第12話 今来の才伎(いまきのてひと)
巨大サイバニクス企業、ダイバーザインに、白馬は単独で乗り込んでいる。
忍練を積んだ白馬にとって、変装とセキュリティの突破など朝飯前だった。
地上52階までエレベーターで昇ると、仕切りの何もない巨大なホールに出る。
白馬はつかつかと前へ進むと、三重のロックを次々と解除して金庫の最奥へと到達した。白馬は最後の扉を、ダイヤモンドブレードで物理的に破壊した。
ウォーニングアラームがけたたましく鳴り響く。
白馬は目的のバイオチップを掴むと、足早にその場を離れた。
エレベーターの中に戻ると、黒ずくめの大男が右隅に待ち構えていた。
白馬は何事も無かったように左隅に立つ。
「ハクバアヅミ・・・ダナ?」
大男がゆっくりと問い掛ける
「だったらどうする?」
白馬は視線を動かさず、不敵な笑みを漏らす。
次の瞬間、男の左腕が飛んできた。
白馬が右にカラダを移動させて避けると、休む暇も無くスピットファイアーMk2を男の腹にめがけて連射した。

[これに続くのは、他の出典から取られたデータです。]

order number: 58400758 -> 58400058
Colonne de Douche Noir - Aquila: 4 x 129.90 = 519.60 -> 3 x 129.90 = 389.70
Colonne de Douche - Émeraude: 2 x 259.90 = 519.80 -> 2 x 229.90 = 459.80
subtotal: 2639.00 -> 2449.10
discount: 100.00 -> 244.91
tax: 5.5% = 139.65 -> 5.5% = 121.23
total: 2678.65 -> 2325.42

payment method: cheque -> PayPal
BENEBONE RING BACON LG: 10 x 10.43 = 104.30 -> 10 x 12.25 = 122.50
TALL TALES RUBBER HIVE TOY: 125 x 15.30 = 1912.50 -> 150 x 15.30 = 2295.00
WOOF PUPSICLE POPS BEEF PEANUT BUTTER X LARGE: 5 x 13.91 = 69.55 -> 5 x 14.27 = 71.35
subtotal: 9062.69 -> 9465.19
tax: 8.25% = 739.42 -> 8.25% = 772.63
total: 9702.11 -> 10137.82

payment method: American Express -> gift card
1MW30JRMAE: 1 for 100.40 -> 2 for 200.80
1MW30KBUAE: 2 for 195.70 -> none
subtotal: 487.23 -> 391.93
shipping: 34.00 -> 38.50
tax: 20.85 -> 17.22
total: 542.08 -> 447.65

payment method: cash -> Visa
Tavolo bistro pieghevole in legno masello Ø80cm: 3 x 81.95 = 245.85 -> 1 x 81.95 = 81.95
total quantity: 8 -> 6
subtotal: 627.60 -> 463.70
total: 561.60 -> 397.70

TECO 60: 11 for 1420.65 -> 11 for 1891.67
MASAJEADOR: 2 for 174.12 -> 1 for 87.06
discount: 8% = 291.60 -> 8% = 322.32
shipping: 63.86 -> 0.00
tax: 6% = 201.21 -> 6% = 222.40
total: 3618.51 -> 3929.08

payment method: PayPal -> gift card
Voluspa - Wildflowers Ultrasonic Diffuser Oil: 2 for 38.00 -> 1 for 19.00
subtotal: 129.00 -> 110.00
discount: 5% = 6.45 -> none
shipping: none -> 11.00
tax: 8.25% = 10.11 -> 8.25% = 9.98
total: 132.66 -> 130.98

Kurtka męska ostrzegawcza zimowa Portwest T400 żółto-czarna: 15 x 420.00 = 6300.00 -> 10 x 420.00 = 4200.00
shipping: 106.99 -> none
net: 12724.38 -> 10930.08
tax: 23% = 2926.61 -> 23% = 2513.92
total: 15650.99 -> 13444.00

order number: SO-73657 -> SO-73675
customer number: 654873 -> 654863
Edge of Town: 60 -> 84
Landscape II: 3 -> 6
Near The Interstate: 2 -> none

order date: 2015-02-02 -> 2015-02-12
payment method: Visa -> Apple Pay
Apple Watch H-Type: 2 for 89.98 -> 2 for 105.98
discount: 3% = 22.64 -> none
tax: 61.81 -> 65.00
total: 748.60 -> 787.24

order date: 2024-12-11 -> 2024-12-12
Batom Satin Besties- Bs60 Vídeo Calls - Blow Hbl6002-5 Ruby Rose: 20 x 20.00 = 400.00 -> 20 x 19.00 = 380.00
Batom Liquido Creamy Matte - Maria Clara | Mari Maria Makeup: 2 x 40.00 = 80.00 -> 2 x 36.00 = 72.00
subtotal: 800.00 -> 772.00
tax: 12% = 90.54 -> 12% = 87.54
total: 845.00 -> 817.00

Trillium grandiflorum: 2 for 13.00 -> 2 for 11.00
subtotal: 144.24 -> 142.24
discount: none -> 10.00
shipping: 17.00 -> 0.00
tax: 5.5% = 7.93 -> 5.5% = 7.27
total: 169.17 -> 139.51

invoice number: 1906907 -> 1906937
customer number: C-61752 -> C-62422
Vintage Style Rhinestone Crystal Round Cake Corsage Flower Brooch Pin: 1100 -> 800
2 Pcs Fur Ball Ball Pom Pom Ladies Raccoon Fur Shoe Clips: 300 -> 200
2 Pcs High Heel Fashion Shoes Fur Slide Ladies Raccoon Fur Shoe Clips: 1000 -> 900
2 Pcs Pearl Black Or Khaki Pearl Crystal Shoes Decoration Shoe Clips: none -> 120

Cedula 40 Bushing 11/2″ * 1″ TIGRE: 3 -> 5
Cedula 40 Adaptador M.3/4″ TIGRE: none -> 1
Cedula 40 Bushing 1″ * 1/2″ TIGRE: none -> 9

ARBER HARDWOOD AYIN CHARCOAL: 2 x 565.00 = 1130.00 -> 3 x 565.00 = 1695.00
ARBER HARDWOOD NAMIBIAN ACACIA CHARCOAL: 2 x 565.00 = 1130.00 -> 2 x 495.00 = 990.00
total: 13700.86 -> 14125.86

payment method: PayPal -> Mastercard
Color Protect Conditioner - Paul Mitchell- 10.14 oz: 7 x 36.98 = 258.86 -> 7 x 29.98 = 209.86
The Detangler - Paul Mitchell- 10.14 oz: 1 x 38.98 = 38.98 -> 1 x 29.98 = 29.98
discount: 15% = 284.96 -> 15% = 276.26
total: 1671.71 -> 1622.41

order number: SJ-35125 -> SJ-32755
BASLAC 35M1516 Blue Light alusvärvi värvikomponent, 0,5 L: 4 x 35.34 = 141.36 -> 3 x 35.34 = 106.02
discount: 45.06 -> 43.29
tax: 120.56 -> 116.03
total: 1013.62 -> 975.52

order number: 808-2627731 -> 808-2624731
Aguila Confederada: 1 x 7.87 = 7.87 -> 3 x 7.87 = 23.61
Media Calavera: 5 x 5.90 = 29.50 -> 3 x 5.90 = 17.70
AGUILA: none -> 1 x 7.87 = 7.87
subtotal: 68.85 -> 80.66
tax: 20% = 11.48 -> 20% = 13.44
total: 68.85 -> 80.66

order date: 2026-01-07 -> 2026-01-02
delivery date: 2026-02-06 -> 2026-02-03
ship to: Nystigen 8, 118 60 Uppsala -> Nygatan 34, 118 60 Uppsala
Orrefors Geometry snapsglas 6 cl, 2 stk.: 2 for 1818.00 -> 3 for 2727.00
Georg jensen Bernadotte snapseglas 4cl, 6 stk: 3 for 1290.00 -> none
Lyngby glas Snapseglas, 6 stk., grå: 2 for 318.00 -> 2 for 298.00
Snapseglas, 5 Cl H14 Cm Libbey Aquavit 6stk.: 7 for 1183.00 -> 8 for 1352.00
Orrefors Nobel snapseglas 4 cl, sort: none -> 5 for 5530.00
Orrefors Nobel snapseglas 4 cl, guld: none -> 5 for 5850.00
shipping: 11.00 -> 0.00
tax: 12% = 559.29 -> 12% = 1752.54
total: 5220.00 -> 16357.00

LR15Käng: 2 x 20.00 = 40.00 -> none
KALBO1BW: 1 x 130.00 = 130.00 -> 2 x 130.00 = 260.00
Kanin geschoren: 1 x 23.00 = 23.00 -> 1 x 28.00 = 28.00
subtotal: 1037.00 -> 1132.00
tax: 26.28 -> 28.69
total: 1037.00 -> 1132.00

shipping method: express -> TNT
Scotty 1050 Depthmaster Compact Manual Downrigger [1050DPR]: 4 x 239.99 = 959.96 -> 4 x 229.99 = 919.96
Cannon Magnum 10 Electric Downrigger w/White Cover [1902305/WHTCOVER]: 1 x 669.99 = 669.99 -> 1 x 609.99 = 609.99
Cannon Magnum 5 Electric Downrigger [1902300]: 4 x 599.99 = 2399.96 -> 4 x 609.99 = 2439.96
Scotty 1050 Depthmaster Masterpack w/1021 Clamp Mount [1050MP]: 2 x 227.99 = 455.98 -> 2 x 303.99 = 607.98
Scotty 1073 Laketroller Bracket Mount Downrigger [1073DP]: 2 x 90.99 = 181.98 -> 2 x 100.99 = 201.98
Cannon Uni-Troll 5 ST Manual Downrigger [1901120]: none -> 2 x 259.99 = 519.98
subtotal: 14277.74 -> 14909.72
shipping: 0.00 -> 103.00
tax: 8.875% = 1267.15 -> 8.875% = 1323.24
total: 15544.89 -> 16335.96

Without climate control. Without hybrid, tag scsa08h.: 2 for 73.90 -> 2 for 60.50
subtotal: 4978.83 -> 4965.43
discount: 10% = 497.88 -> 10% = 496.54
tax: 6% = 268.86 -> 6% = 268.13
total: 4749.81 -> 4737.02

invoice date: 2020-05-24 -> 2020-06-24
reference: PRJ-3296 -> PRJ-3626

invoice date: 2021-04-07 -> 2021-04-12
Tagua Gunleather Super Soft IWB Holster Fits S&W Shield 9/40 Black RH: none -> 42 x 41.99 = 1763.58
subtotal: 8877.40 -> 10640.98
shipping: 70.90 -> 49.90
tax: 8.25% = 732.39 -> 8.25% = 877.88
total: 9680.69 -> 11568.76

一瞬男の動きがひるんだかに思えたが、まったく効いていないようだった。
「バケモノめ!」
エレベーターはそれでも降下していく。
白馬の打ち込んだ弾が男の服と肉をえぐり、血が流れている・・・はずだった。
破れた服とえぐれた肉の内側から、メタリックな機構が顔を覗かせていた。
「そういう・・・ことか・・・」
大男は白馬の首を両手で掴む。
「うっ!」
必死で男の両手を剥がそうとする白馬。だが、力の差は歴然だった。
白馬の目がかすんでいく。グランモルナクの密偵は、残りの力を振り絞って、エマージェンシーエスケープボタンを叩いた。
エレーベーターの床がフリーサイズ落とし蓋の要領で縮まって開いた。
キラー・マシーンがバランスを崩すと、白馬はそれを踏み台にして蹴落とした。
機械とはいえ、200メートルの高さから落ちたらスクラップ同然だろう。
白馬は、天井のわずかなくぼみにぶらさがり、かろうじて生きながらえた。